Do you love investing?
This may seem like an odd question for a fund manager to ask. After all, mutual funds are, by their very design, made for people who don't like to invest and would prefer to have a professional do it. This is why The Motley Fool's decision to launch a company to get into the mutual fund business struck so many people as being odd. "Aren't you the 'do-it-yourself' guys?"
Yes. But The Motley Fool had years of conversations with true dyed-in-the-wool Fools who explained how much they loved investing, but how little time they had for it. After all, while investing is one of the most important things people can do, under almost no circumstances is it the most important thing.
But even if you're going to choose to invest in mutual funds, or even index funds (which are awesome investment options for many folks), you still have a lot of responsibility to follow along at home. I firmly believe that many people would enhance their passive investing results if they took the time to understand what's in the funds to which they have entrusted their money. After all, a mutual fund can do no better than the collection of companies that it's invested in. It's impossible.
One neat way to view mutual fund investments is the possibility that they include holdings that would be very hard or expensive for individual investors to buy by themselves. For example, one of our portfolios owns shares of one of the most obscure banks in the world -- Gronlandsbanken, or the Bank of Greenland. It is the only bank serving Greenland, the world's largest island. (In-house we call it the "Bank of Polar Bears," a term coined by Tim Hanson's polar bear-obsessed 3-year-old.)
Another portfolio owns shares of Lippo Malls Indonesia Trust, a Singapore-based REIT that is profiting from the massive shift in Indonesia from an informal consumer economy to a formalized one, driven by an exploding number of Indonesians entering the middle class.
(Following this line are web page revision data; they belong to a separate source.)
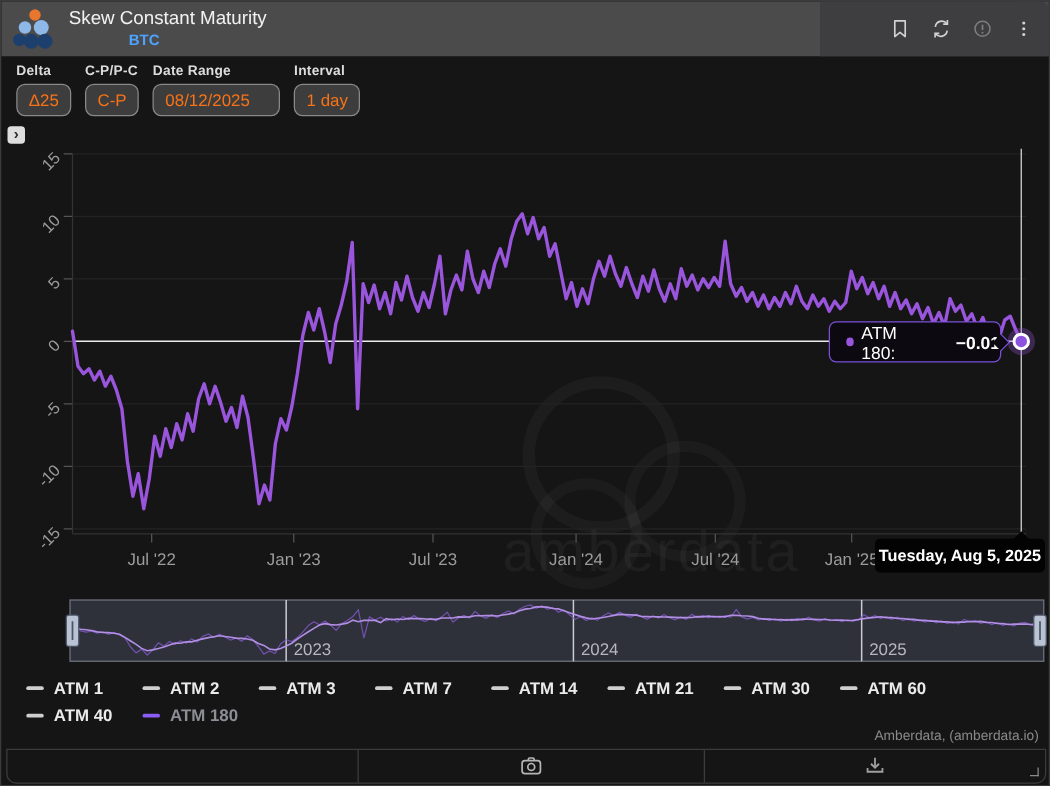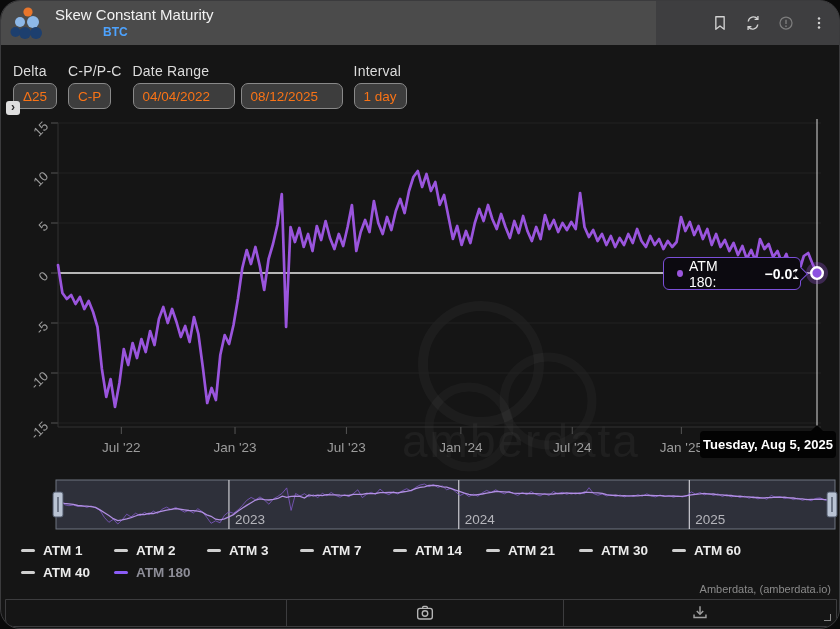--- a/index.html
+++ b/index.html
@@ -6,7 +6,7 @@
   html,body { background:#0a0a0a; font-family:"Liberation Sans", sans-serif; }
   #window {
     position:relative; width:840px; height:629px; background:#151515;
-    border:1px solid #3b3b3d; border-radius:20px; overflow:hidden; color:#e8e8e8;
+    border:1px solid #3b3b3d; border-radius:0; overflow:hidden; color:#e8e8e8;
   }
   
   #header { position:absolute; left:0; top:0; width:840px; height:44px; background:#4b4b4b; display:flex; align-items:center; }

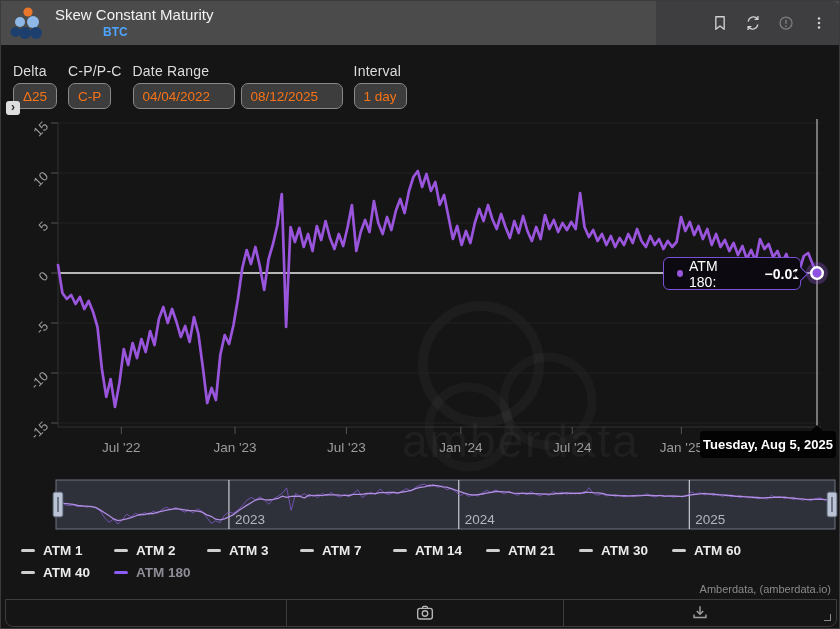--- a/index.html
+++ b/index.html
@@ -19,7 +19,7 @@
   
   #controls { position:absolute; left:12px; top:50px; display:flex; gap:11px; }
   .ctl-group { display:flex; flex-direction:column; }
-  .ctl-label { font-size:14px; font-weight:normal; color:#dcdcdc; margin-bottom:4px; letter-spacing:.2px;margin-top:12px; }
+  .ctl-label { font-size:11px; font-weight:bold; color:#dcdcdc; margin-bottom:4px; letter-spacing:.2px; }
   .ctl-row { display:flex; gap:6px; }
   .btn {
     height:26px; background:#3d3d3d; border:1.5px solid #898989; border-radius:7px;

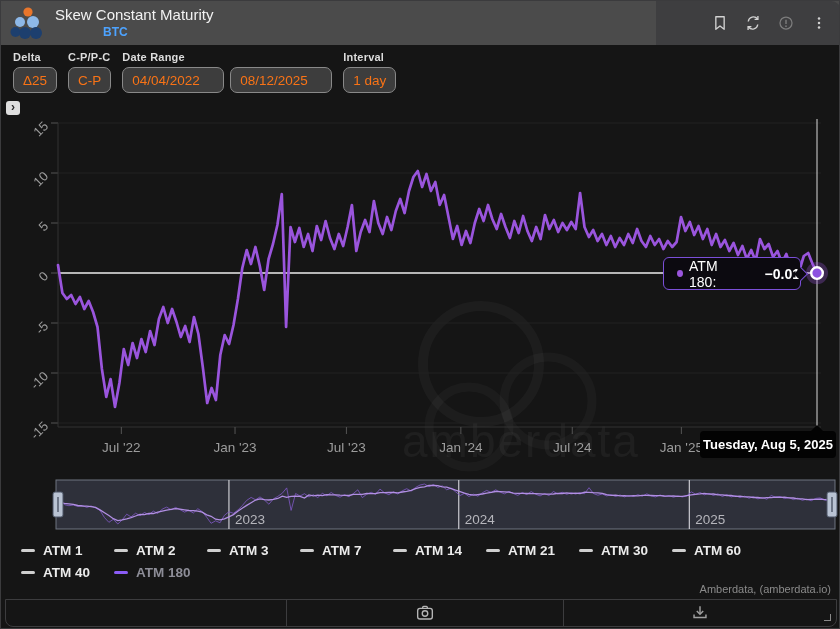--- a/index.html
+++ b/index.html
@@ -121,7 +121,6 @@
     <div class="ctl-group">
       <div class="ctl-label">Date Range</div>
       <div class="ctl-row">
-        <div class="btn date-input">04/04/2022</div>
         <div class="btn date-input">08/12/2025</div>
       </div>
     </div>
A third portfolio owns American companies, which are by definition not too difficult for American shareholders to buy, but did you know that the portfolio is among the largest shareholders of Carter Bank & Trust, a small-capitalization bank based in Martinsville, Va., which has demonstrated years of -- in our opinion -- extraordinary discipline in its lending and an extremely dedicated deposit base?
It has been said that there are few great, truly original ideas left in investing, that the market is so efficient that it eliminates opportunity as soon as it has been created. We completely, utterly disagree that the market is fully efficient, but we do believe that it is largely efficient. Opportunities exist because too much money chases last week's or last year's gains and shies away from last week's or last year's losses. Too much money is invested thematically and not on a company-specific basis.
We are, at our core, passionate investors in businesses that display what we believe are long-term, wealth-generating capabilities and are run by competent, decent managers. We are certain that there are plenty of other methodologies to make money in the markets. But this is what we know, and the statistical inferences that overtrading and chasing fads are mathematically losing strategies make us believe that we're on the right track.
Bill Mann does not own shares in any of the companies mentioned in this article.